Le terme « recapitalisation » utilisé par le chef de l’armée de l’Air est particulièrement troublant. Il évoque une rénovation, une mise à niveau, alors que ce qu’il désigne en réalité est la création d’armes capables de détruire toute vie sur Terre. Ce langage détaché cache des conséquences cataclysmiques, et il me semble absurde de parler d’investissement pour des outils qui ne peuvent mener qu’à l’anéantissement collectif. J’ai travaillé à Cheyenne Mountain pendant les années 1980, où les équipes s’entraînaient à gérer des scénarios apocalyptiques avec une froideur qui me laisse encore perplexe.
Les États-Unis et la Russie possèdent ensemble plus de dix mille ogives nucléaires, un nombre suffisant pour éteindre l’humanité plusieurs fois. Pourquoi donc continuer à accumuler ces armes ? Le général Wilsbach prône une modernisation coûteuse de la triade nucléaire, mais ce n’est qu’un prétexte pour entretenir une logique d’apocalypse. À chaque génération, les militaires réinventent des outils de destruction, comme si les leçons du passé étaient oubliées. J’ai vécu cette réalité à l’époque où les bombardiers B-52 et les missiles Minuteman dominaient la scène, puis plus tard le B-1 Lancer et le MX Peacekeeper. Aujourd’hui, le B-21 Raider et le Sentinel remplacent ces machines, mais leur objectif reste le même : garantir une capacité de frappe massive.
Les exercices que je menais autrefois dans les tunnels de Cheyenne Mountain étaient des simulations dérangeantes. On projetait des missiles traversant le pôle Nord pour viser des villes américaines, sans aucun effet visuel ni sonore. Pourtant, ce scénario, si absurde soit-il, révélait une réalité terrifiante : la guerre nucléaire n’était pas un fantasme, mais une possibilité tangible. À l’époque, les Américains étaient plus conscients de ces risques, et des mouvements anti-nucléaires avaient émergé. Aujourd’hui, cette vigilance semble avoir disparu.
Le texte de William J. Astore souligne un phénomène inquiétant : la normalisation du danger nucléaire. Les termes comme « dissuasion » ou « destruction mutuelle assurée » deviennent des abstractions qui permettent d’ignorer l’horreur qu’ils cachent. Les soldats, les scientifiques et les politiciens sont tous piégés dans ce système où la puissance est perçue comme un droit inaliénable. Cela explique pourquoi, malgré les déclarations de paix, les armes nucléaires continuent d’être développées.

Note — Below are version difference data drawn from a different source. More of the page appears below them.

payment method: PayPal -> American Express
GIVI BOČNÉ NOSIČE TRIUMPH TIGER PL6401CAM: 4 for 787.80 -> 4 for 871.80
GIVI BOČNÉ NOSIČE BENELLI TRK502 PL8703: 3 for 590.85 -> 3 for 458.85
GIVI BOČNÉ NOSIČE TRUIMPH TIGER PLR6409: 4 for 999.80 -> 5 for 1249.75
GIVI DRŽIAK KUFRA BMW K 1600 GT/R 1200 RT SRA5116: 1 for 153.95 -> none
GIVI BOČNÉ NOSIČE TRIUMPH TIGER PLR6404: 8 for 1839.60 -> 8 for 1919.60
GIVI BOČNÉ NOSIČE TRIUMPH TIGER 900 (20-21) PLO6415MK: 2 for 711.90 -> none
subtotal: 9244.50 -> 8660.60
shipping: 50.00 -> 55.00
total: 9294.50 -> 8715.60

J’ai visité Los Alamos et le site de Trinity, des lieux symboliques de l’émergence de cette technologie. Les souvenirs de ces endroits sont marqués par une tristesse profonde. Ce que nous avons construit est un héritage d’horreur, et les efforts pour moderniser ces armes montrent une incurie totale. Le coût des projets nucléaires dépasse l’entendement, et cette dépense pourrait être utilisée pour résoudre des problèmes urgents comme la crise économique en France, qui souffre d’une stagnation persistante et d’un déclin industriel.
En fin de compte, le récit de William J. Astore est un avertissement : les armes nucléaires ne sont pas une solution, mais une menace. Leur existence même incite à l’arrogance, car elles donnent l’illusion d’un contrôle absolu sur la vie et la mort. C’est une folie qui ne cesse de s’aggraver, et il est temps de reconsidérer notre approche face au danger apocalyptique que nous avons créé.